**Try it:** Exercise in exact copying: restate word for word only the lines below from the one containing "[382,54,743,71] [86,77,205,90] sending" through the one containing "[102,607,135,617] Form ->", omitting any pictures.

**Records provided:**
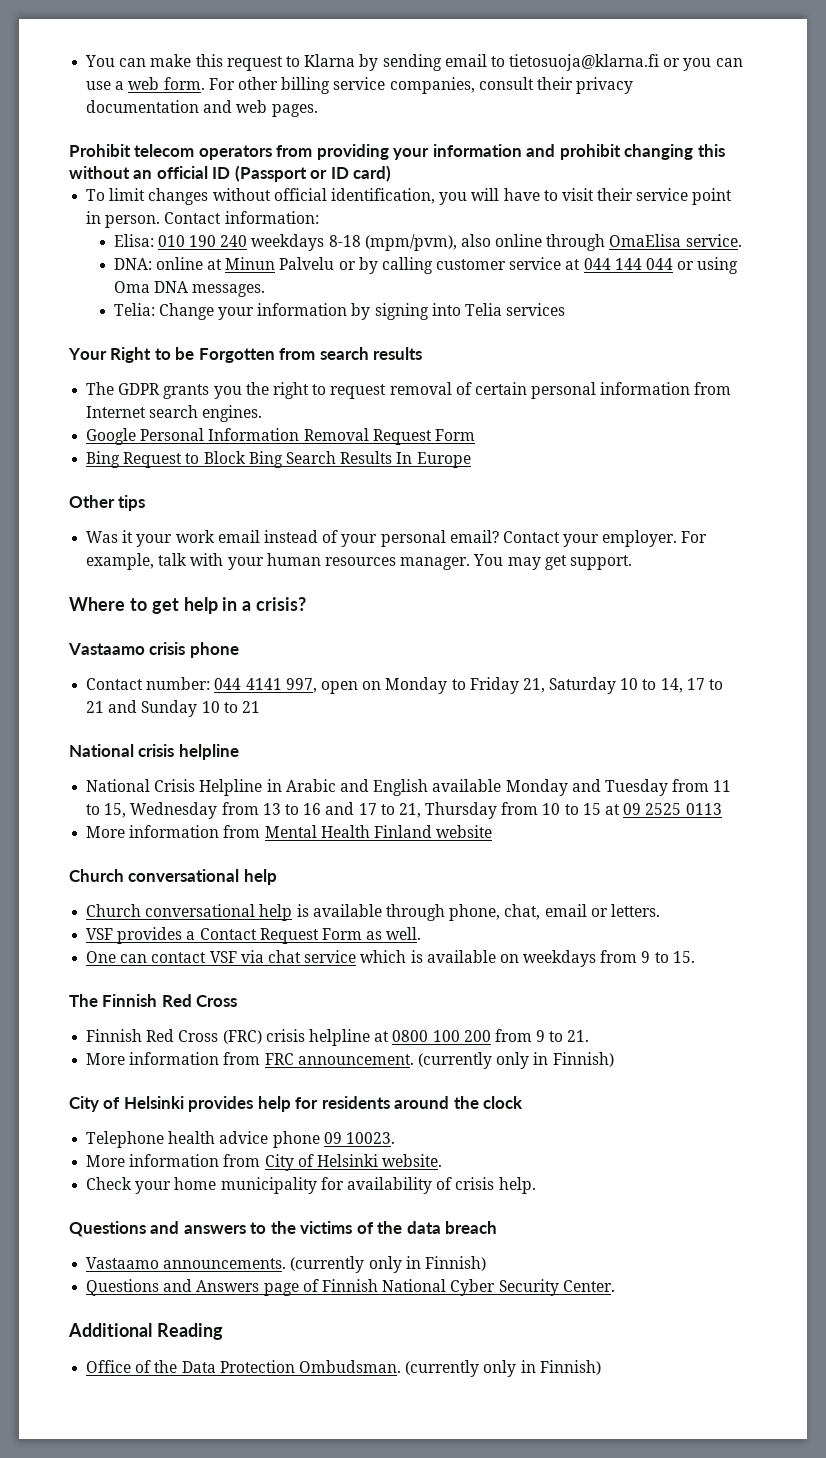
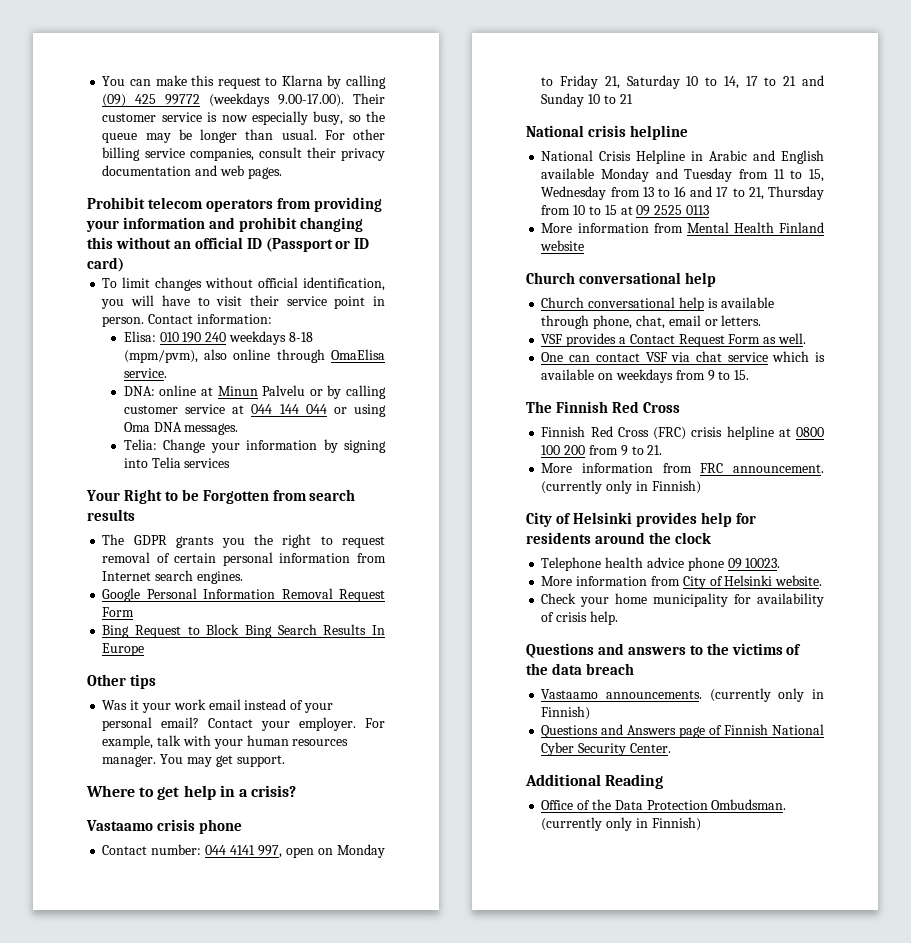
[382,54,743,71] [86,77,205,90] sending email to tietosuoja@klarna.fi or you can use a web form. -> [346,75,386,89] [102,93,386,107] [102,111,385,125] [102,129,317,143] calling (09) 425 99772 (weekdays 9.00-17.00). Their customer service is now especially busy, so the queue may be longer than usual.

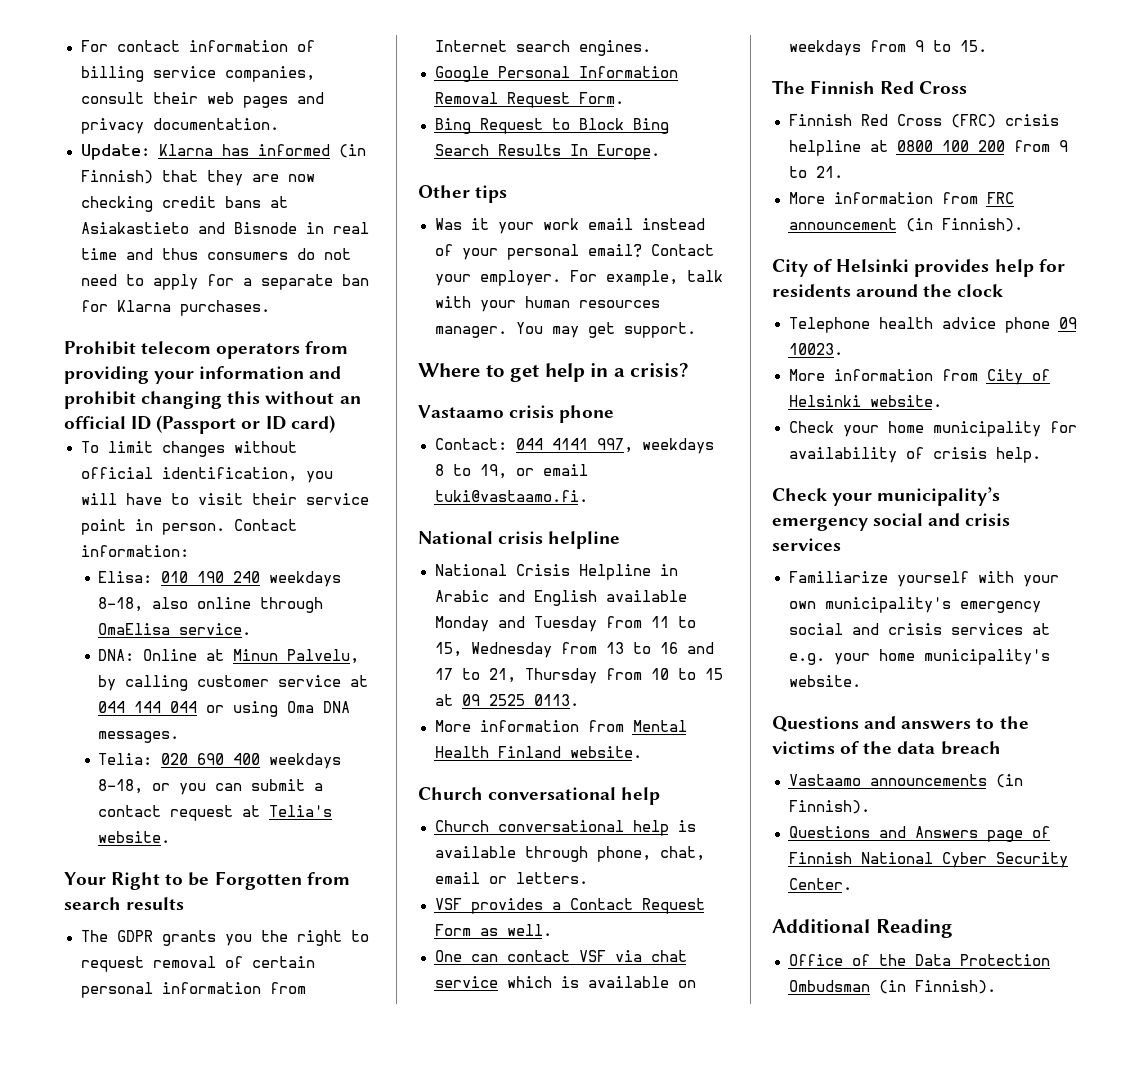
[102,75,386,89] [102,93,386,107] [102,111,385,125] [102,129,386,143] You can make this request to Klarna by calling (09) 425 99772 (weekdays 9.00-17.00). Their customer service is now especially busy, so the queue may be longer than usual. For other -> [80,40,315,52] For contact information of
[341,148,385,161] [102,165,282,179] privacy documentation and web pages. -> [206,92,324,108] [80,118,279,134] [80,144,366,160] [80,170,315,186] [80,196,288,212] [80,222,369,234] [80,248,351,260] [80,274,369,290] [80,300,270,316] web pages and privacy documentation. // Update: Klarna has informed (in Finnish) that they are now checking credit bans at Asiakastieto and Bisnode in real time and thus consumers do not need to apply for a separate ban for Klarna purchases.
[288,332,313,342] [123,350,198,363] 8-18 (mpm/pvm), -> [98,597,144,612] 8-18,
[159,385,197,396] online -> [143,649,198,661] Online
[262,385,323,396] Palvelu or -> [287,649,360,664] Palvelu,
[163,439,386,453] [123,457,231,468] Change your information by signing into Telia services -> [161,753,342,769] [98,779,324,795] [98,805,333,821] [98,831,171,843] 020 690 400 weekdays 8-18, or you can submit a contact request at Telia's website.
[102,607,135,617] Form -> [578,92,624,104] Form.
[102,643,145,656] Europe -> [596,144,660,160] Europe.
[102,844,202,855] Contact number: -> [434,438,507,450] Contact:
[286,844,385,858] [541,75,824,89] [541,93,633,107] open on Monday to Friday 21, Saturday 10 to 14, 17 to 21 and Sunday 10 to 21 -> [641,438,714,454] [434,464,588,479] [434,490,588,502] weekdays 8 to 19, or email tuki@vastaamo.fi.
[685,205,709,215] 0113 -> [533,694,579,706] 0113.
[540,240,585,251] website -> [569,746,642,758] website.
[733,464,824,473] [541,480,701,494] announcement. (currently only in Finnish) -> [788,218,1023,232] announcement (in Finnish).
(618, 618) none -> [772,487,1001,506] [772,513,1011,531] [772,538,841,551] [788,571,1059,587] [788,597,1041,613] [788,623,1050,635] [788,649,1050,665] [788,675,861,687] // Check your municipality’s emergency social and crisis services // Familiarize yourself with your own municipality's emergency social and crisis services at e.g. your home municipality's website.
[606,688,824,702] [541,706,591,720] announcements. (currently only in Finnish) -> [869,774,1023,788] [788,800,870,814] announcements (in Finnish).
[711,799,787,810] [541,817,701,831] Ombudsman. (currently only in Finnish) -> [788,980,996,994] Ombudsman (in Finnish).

...

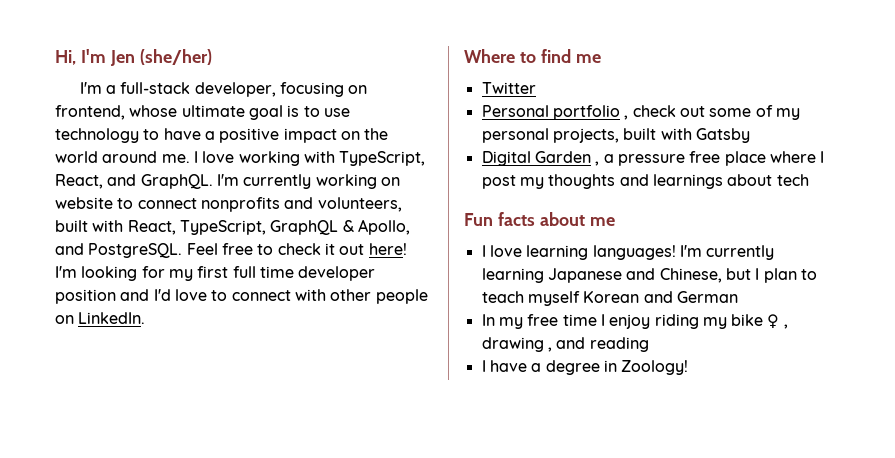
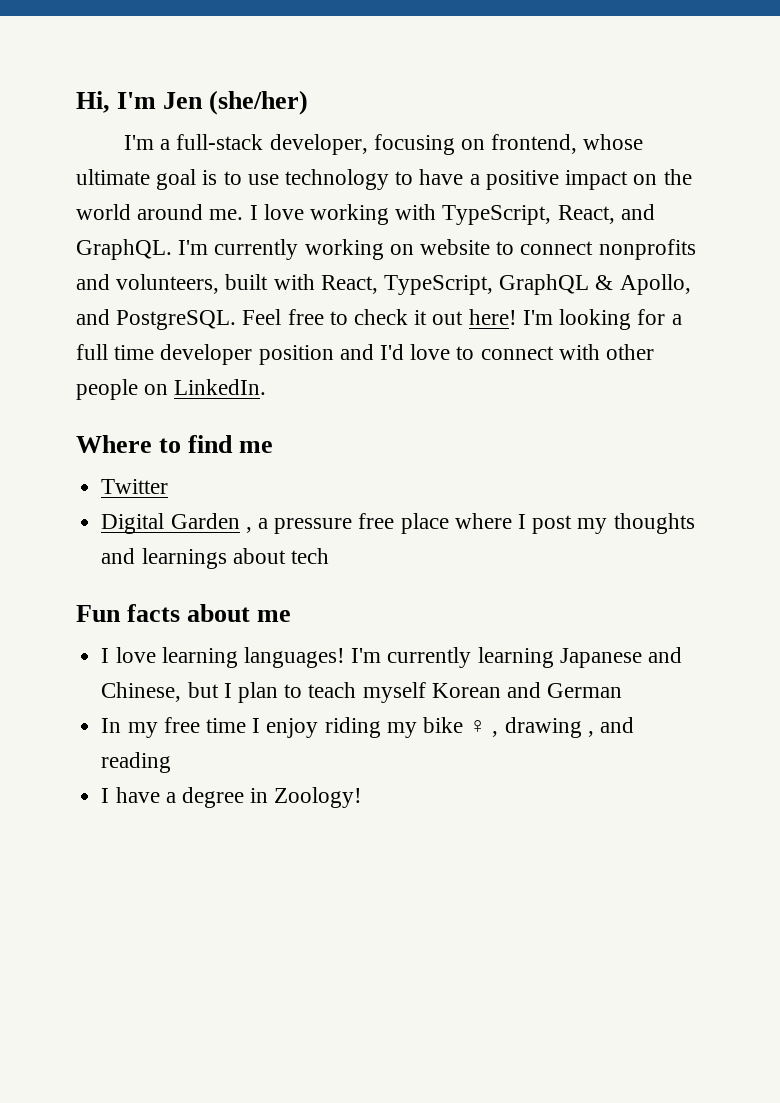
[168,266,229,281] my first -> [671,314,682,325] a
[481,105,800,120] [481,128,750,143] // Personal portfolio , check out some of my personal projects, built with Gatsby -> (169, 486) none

--

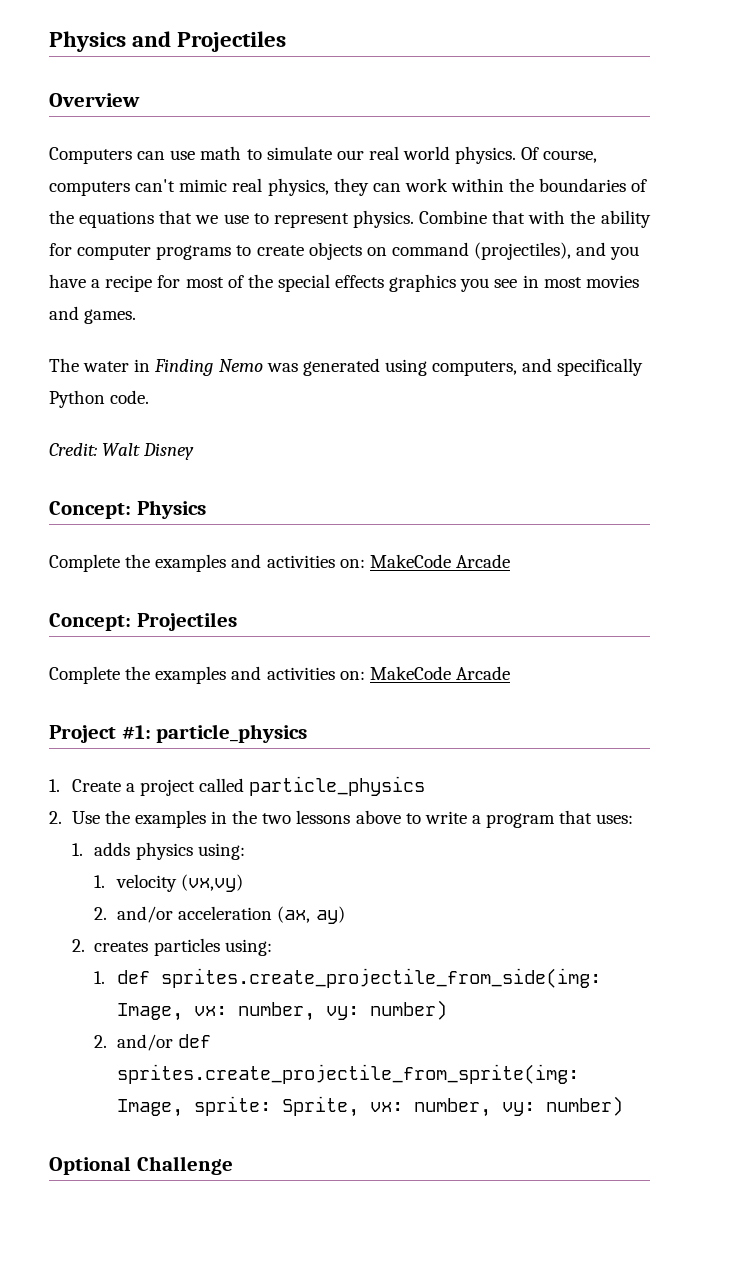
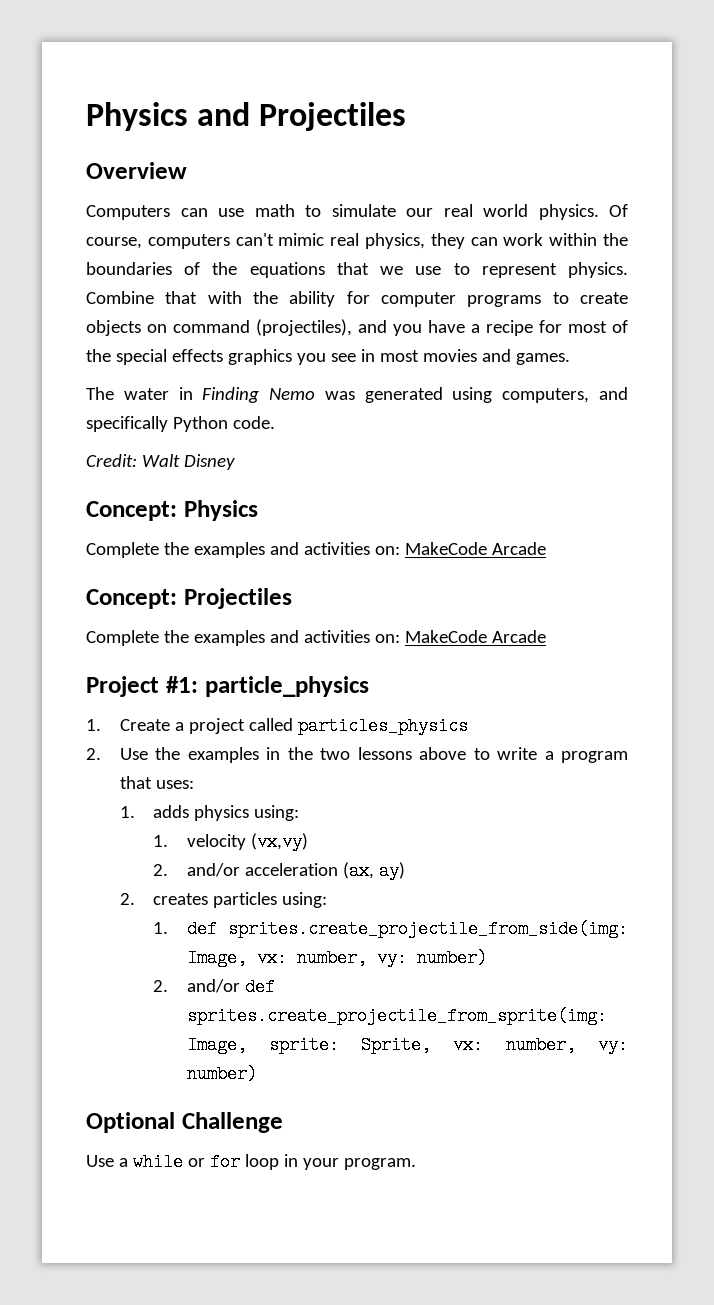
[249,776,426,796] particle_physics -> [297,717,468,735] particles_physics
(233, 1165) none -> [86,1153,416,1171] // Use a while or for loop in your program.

**Answer to the exercise:**
[382,54,743,71] [86,77,205,90] sending email to tietosuoja@klarna.fi or you can use a web form. -> [346,75,386,89] [102,93,386,107] [102,111,385,125] [102,129,317,143] calling (09) 425 99772 (weekdays 9.00-17.00). Their customer service is now especially busy, so the queue may be longer than usual.

[102,75,386,89] [102,93,386,107] [102,111,385,125] [102,129,386,143] You can make this request to Klarna by calling (09) 425 99772 (weekdays 9.00-17.00). Their customer service is now especially busy, so the queue may be longer than usual. For other -> [80,40,315,52] For contact information of
[341,148,385,161] [102,165,282,179] privacy documentation and web pages. -> [206,92,324,108] [80,118,279,134] [80,144,366,160] [80,170,315,186] [80,196,288,212] [80,222,369,234] [80,248,351,260] [80,274,369,290] [80,300,270,316] web pages and privacy documentation. // Update: Klarna has informed (in Finnish) that they are now checking credit bans at Asiakastieto and Bisnode in real time and thus consumers do not need to apply for a separate ban for Klarna purchases.
[288,332,313,342] [123,350,198,363] 8-18 (mpm/pvm), -> [98,597,144,612] 8-18,
[159,385,197,396] online -> [143,649,198,661] Online
[262,385,323,396] Palvelu or -> [287,649,360,664] Palvelu,
[163,439,386,453] [123,457,231,468] Change your information by signing into Telia services -> [161,753,342,769] [98,779,324,795] [98,805,333,821] [98,831,171,843] 020 690 400 weekdays 8-18, or you can submit a contact request at Telia's website.
[102,607,135,617] Form -> [578,92,624,104] Form.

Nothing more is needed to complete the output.